I think new tech is still great, I think the issue is the business around that tech has gotten worse in the past decade

[–] [email protected] 59 points 1 day ago* (last edited 1 day ago) (6 children)

Agree. 15+ years ago tech was developed for the tech itself, and it was simply ran as a service, usually for profit.

Now there's too much corporate pressure on monetizing every single aspect, so the tech ends up being bogged down with privacy violations, cookie banners, AI training, and pretty much anything else that gives the owner one extra anual cent per user.

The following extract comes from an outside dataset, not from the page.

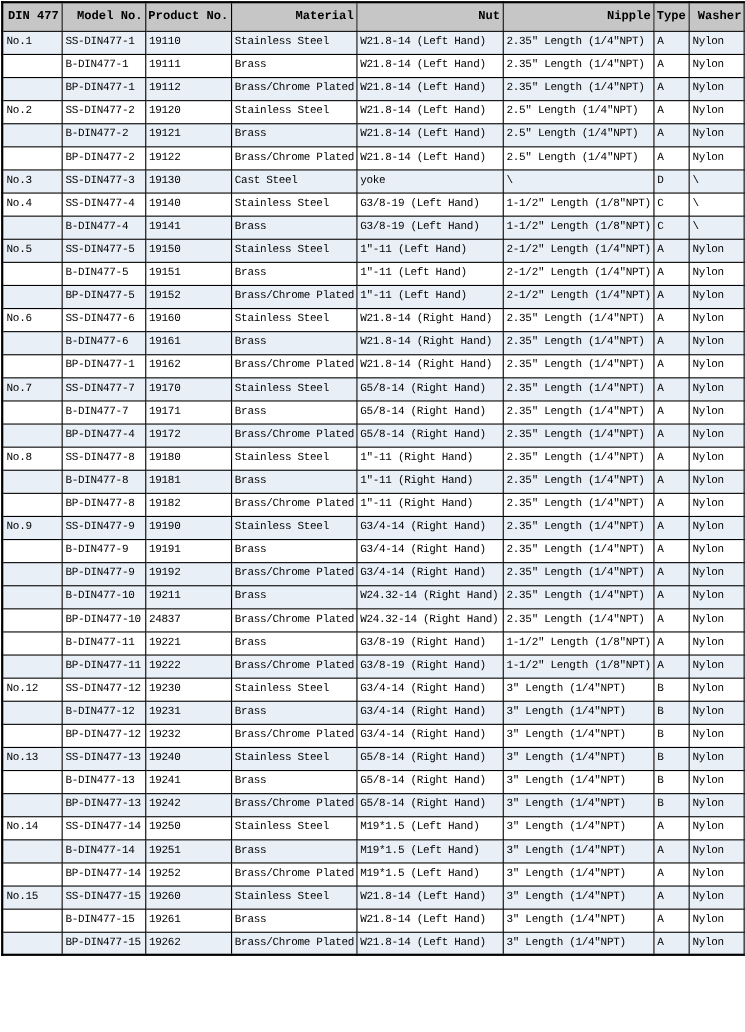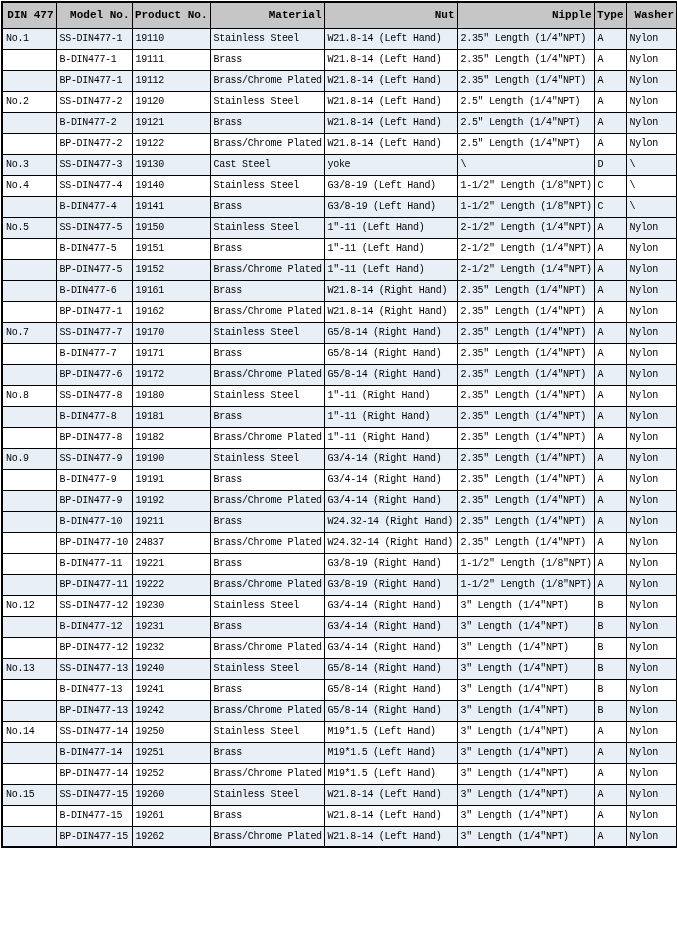"No.6" tr { html: none -> <tr> <td>No.6</td> <td>SS-DIN477-6</td> <td>19160</td> <td>Stainless Steel</td> <td>W21.8-14 (Right Hand)</td> <td>2.35″ Length (1/4″NPT)</td> <td>A</td> <td>Nylon</td> </tr> }
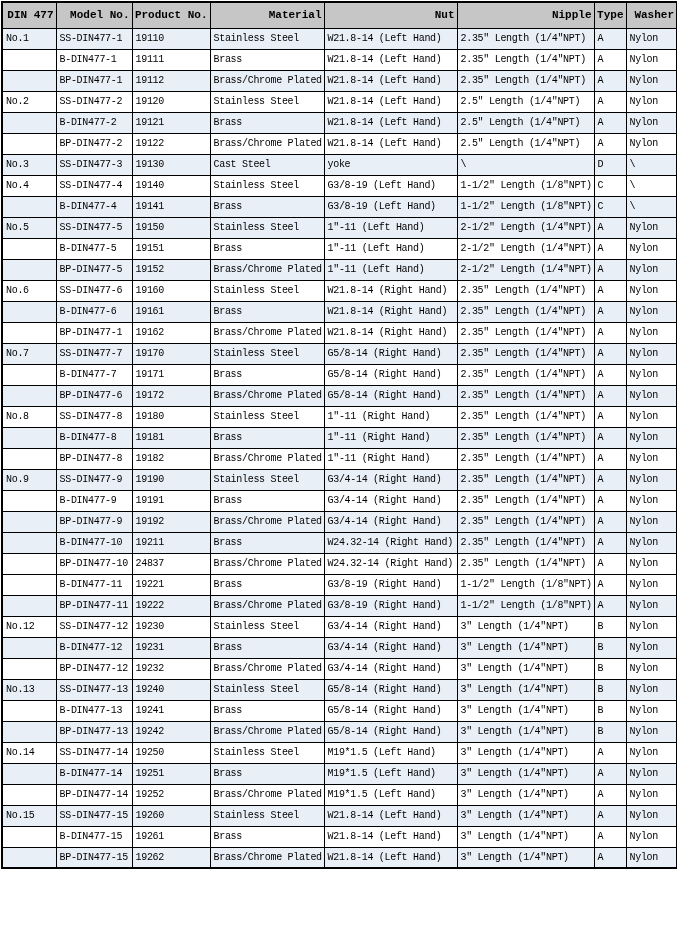"BP-DIN477-6" td { text: BP-DIN477-6 -> BP-DIN477-4 }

[–] [email protected] 5 points 1 day ago

You know this happened with cars also, until there is a new disruption by a new player or technology - companies are just coasting on their cash cows. Part of the market cycle I guess.

[–] [email protected] 5 points 1 day ago

Lots of the privacy violations already existed, but then the EU legislated first that they had to have a banner vaguely alluding to the fact that they were doing that kind of thing, and later, with GDPR, that they had to give you the option to easily opt-out.

[–] [email protected] 44 points 1 day ago (1 children)

Aka “enshittification”

[–] [email protected] 27 points 1 day ago

Enshittification was always a thing but it has gotten exponentially worse over yhe past decade. Tech used to be run by tech enthusiasts, but now venture capital calls the shot a lot more than they used to.